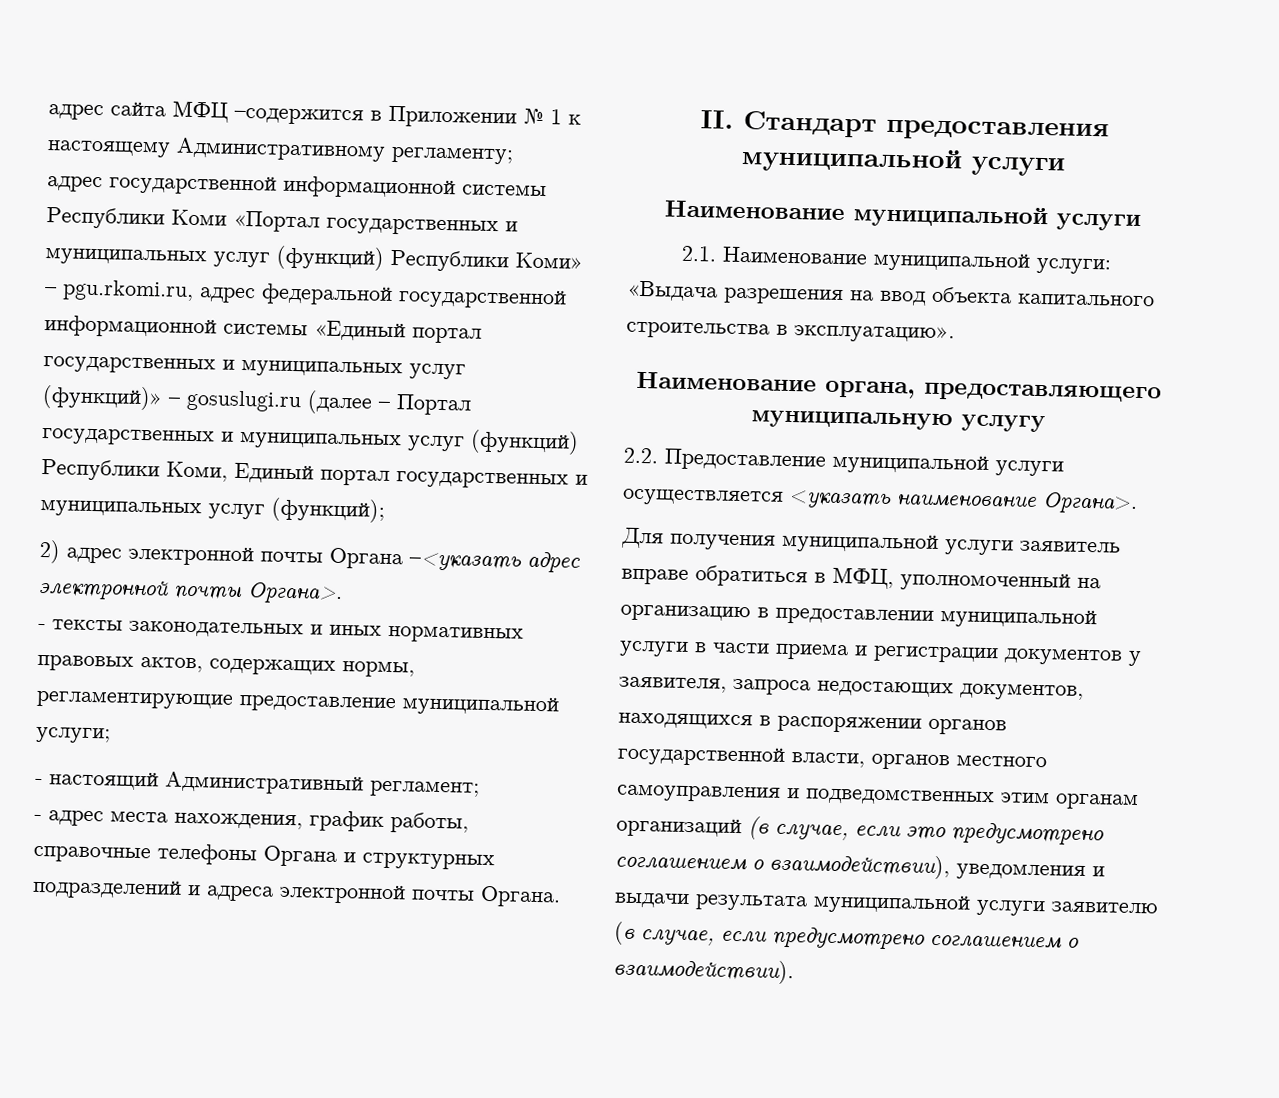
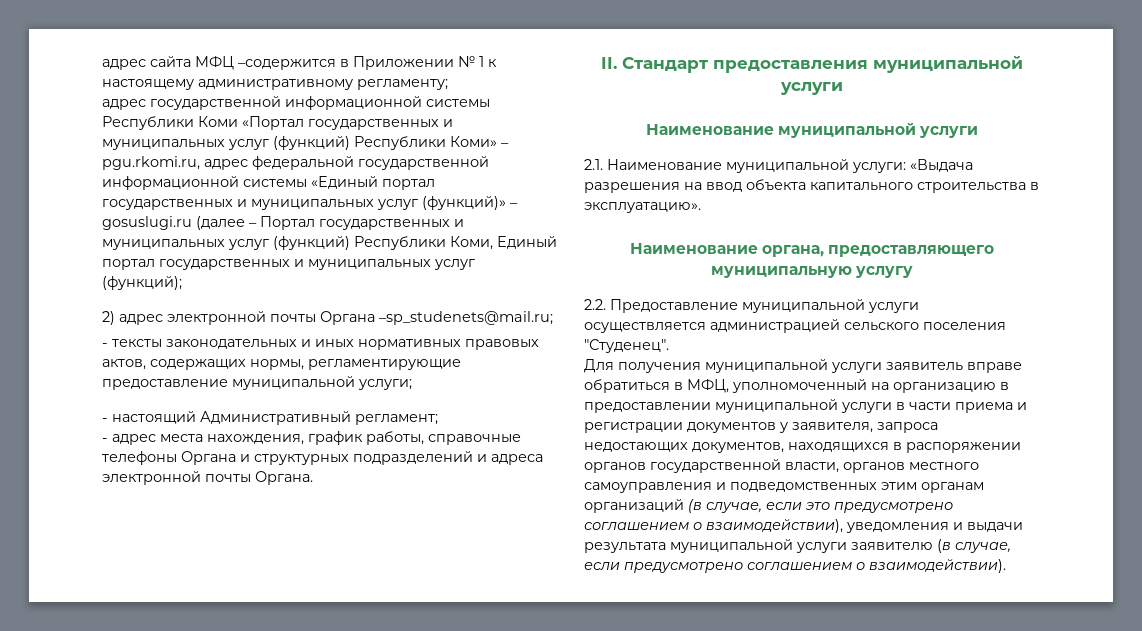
- адрес сайта МФЦ –содержится в Приложении № 1 к настоящему Административному регламенту;
+ адрес сайта МФЦ –содержится в Приложении № 1 к настоящему административному регламенту;
- 2) адрес электронной почты Органа –<указать адрес электронной почты Органа>.
+ 2) адрес электронной почты Органа –sp_studenets@mail.ru;
- 2.2. Предоставление муниципальной услуги осуществляется <указать наименование Органа>.
+ 2.2. Предоставление муниципальной услуги осуществляется администрацией сельского поселения "Студенец".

□ □ □

What is needed
Retype each entry above character for character; pictures stay out.

Solution to the problem
- адрес сайта МФЦ –содержится в Приложении № 1 к настоящему Административному регламенту;
+ адрес сайта МФЦ –содержится в Приложении № 1 к настоящему административному регламенту;
- 2) адрес электронной почты Органа –<указать адрес электронной почты Органа>.
+ 2) адрес электронной почты Органа –sp_studenets@mail.ru;
- 2.2. Предоставление муниципальной услуги осуществляется <указать наименование Органа>.
+ 2.2. Предоставление муниципальной услуги осуществляется администрацией сельского поселения "Студенец".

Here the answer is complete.